La Russie veut se retirer de l'ensemble du territoire occupé à l'ouest du Dniepr, a annoncé, mercredi, le ministère russe de la Défense. Il peut bien sûr s'agir d'une ruse de guerre de Poutine. Mais les dégâts pour la propagande russe sont déjà catastrophiques. Rien que l'annonce équivaut à une révélation: l'aveu de ne pas pouvoir tenir militairement l'une des plus grandes villes conquises depuis février.
Le chef du Kremlin est ainsi menacé d'une nouvelle humiliation militaire par les forces armées ukrainiennes. La pression sur Poutine s'accroît.
Après tout, il s'agit de Kherson. C'est la seule capitale régionale que l'armée russe a pu occuper depuis le début de l'ordre d'invasion de Poutine. Une ville stratégique qui alimente en eau la Crimée occupée par les Russes via le canal de Crimée du Nord.
Des manifestations contre l'occupant y ont eu lieu, au cours desquelles des soldats russes ont ouvert le feu sur des manifestants. Mais même après la répression, le calme n'est pas revenu dans la partie occupée de Kherson.
Des combattants clandestins ukrainiens étaient actifs derrière les lignes ennemies. Des enlèvements, des assassinats et des attentats à la bombe contre des membres de l'administration mise en place par la Russie ont eu lieu à plusieurs reprises.
Dernièrement, le vice-chef de l'administration Kirill Stremooussow est mort, selon les autorités d'occupation russes, prétendument dans un accident de la route. Sur le plan militaire également, la bataille pour la ville de Kherson a été déclarée par la propagande des deux camps comme une bataille qui pourrait décider de la guerre.
Le retrait de l'armée russe, s'il se confirme, serait donc d'abord une grande défaite symbolique qui n'était pas du tout prévue. Ce n'est que fin septembre que le président russe a fait annexer toute la région ukrainienne de Kherson. Du point de vue russe, on pourrait dire que Poutine retire les soldats russes de Russie. Une honte.
Selon l'armée russe, Kherson devait pourtant être défendue jusqu'au dernier homme. D'apèrs Poutine, la population a été évacuée afin de la faire sortir de la zone de combat. Les maisons ont été occupées, des lignes de défense ont été mises en place. Et maintenant, une prise de conscience soudaine? Une certaine prudence est en tout cas de mise.
Car une chose est sûre: peu d'informations filtrent de Kherson, le brouillard de la guerre y est particulièrement opaque. L'annonce du retrait pourrait être une tactique de guerre visant à retarder une offensive de l'Ukraine. Ou bien la Russie pourrait vouloir pousser l'Ukraine à une attaque précipitée.

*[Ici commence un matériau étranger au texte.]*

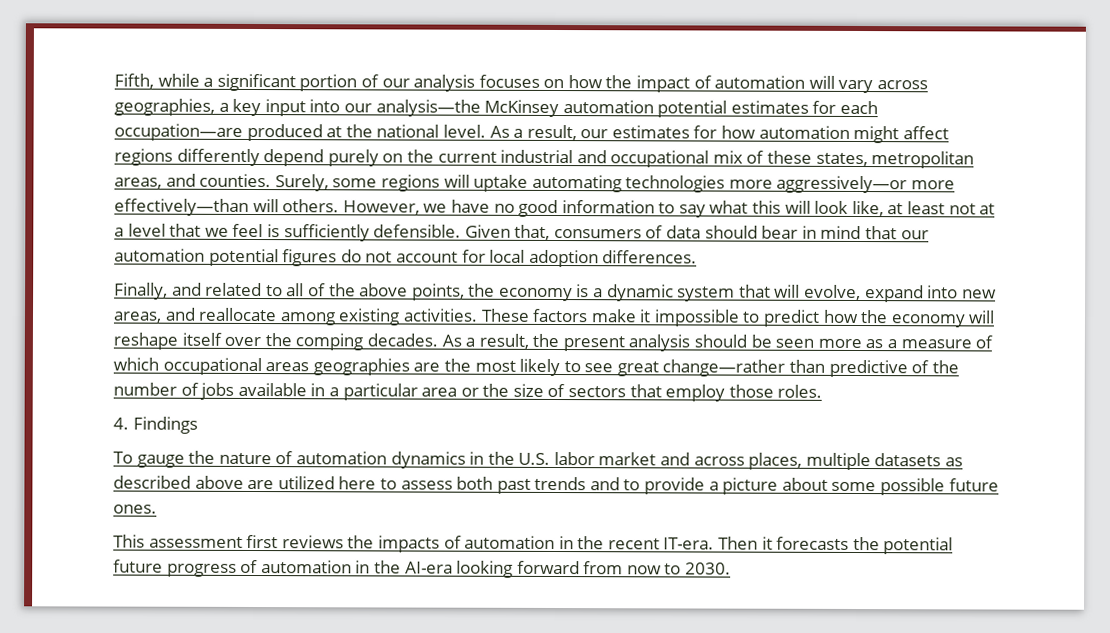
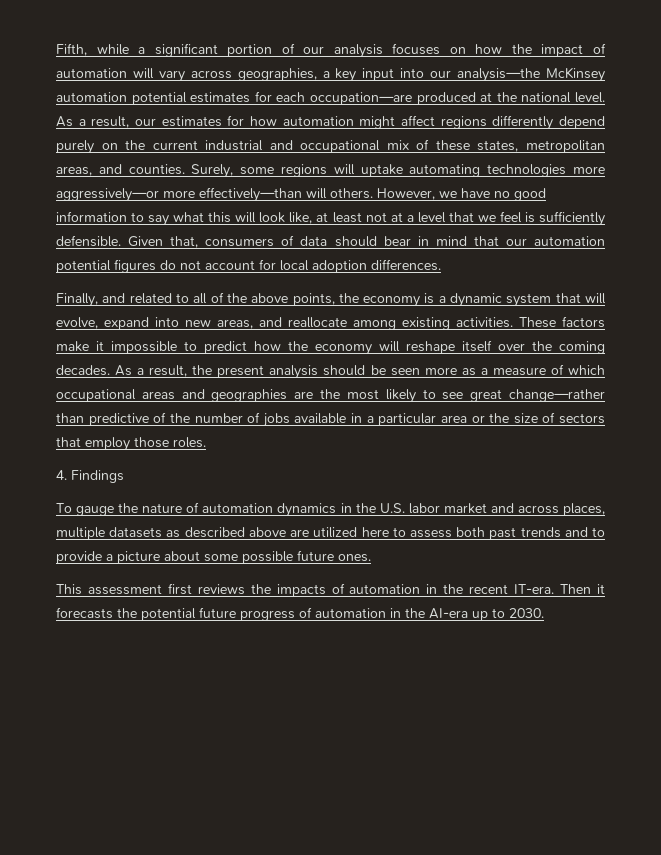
- These factors make it impossible to predict how the economy will reshape itself over the comping decades.
+ These factors make it impossible to predict how the economy will reshape itself over the coming decades.
- As a result, the present analysis should be seen more as a measure of which occupational areas geographies are the most likely to see great change—rather than predictive of the number of jobs available in a particular area or the size of sectors that employ those roles.
+ As a result, the present analysis should be seen more as a measure of which occupational areas and geographies are the most likely to see great change—rather than predictive of the number of jobs available in a particular area or the size of sectors that employ those roles.
- Then it forecasts the potential future progress of automation in the AI-era looking forward from now to 2030.
+ Then it forecasts the potential future progress of automation in the AI-era up to 2030.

Tout cela est possible, mais peu probable.
L'Ukraine se montre de toute façon très méfiante à l'égard des annonces de Moscou. On ne sait pas encore si les troupes ukrainiennes pourront déjà reconquérir un terrain de plus de 4000 kilomètres carrés dans les prochains jours. Le conseiller de Zelensky, Mychajlo Podoljak, prévient qu'il est trop tôt pour parler déjà de «libération de Kherson». Il décrit:
La situation sur le terrain montrera si les troupes russes se retirent réellement ou si ce n'est qu'un piège pour mettre les forces ukrainiennes à l'abri avant d'entamer une dure bataille rangée.
Actions speak louder than words. We see no signs that Russia is leaving Kherson without a fight. A part of the ru-group is preserved in the city, and additional reserves are charged to the region. 🇺🇦 is liberating territories based on intelligence data, not staged TV statements.— Михайло Подоляк (@Podolyak_M) November 9, 2022
En fait, c'est le contraire qui se produit actuellement, selon Podoliak:
Alors que la propagande du Kremlin parle d'un retrait, les troupes russes renforcent leurs lignes de défense sur la rive gauche du Dniepr afin d'empêcher une nouvelle avancée de l'Ukraine, prévient le conseiller de Zelensky.
«Kherson sera définitivement libérée», a déclaré Podoljak, mais on évalue la situation sur la base des faits réels et des informations des services de renseignement, et non sur la base des annonces russes à la télévision:
De graves combats menacent toujours à Kherson. Des dizaines de milliers de soldats russes sont encore présents dans la région et les préparatifs pour un retrait ne sont donc apparemment pas encore visibles. L'Ukraine le sait: même après un retrait russe, ses troupes devront traverser le Dnipr si elles veulent libérer d'autres parties du sud du pays.
Mais quel est le plan de Poutine? D'un point de vue stratégique, Kherson serait difficilement défendable par Moscou pendant l'hiver. Le Kremlin se serait en outre retrouvé dans une nouvelle impasse, le ministre de la Défense Sergueï Choïgou ayant déclaré dans le cadre du retrait que cette mesure visait à protéger ses propres soldats. Si la Russie envoyait tout de même ses soldats dans une bataille sanglante à Kherson, ce serait une catastrophe pour le moral des combattants.
La pression sur le président russe va encore augmenter après cette révélation. Les nationalistes russes, qui réclament depuis des mois déjà l'utilisation d'armes de destruction massive, se sentiront confortés par la prochaine défaite de leur armée. Les dirigeants russes se sentiront obligés de faire une démonstration de force militaire. Il pourrait à nouveau y avoir des attaques massives contre les infrastructures ukrainiennes, comme après l'attaque ukrainienne contre le pont de Crimée.
Poutine, quant à lui, tente de se mettre hors de la ligne de mire. Pour l'annonce du retrait, il a envoyé Choïgou et le commandant russe en Ukraine, Sergueï Sourovikine. Peut-être pour les présenter comme boucs émissaires, afin que rien de la honteuse défaite ne reste sur le président.
«Commencez à retirer les soldats», a déclaré le ministre russe de la Défense lors de sa conférence de presse. C'est un ordre que beaucoup de gens en Ukraine attendent face à cette guerre – pas seulement à Kherson, mais dans tout le pays.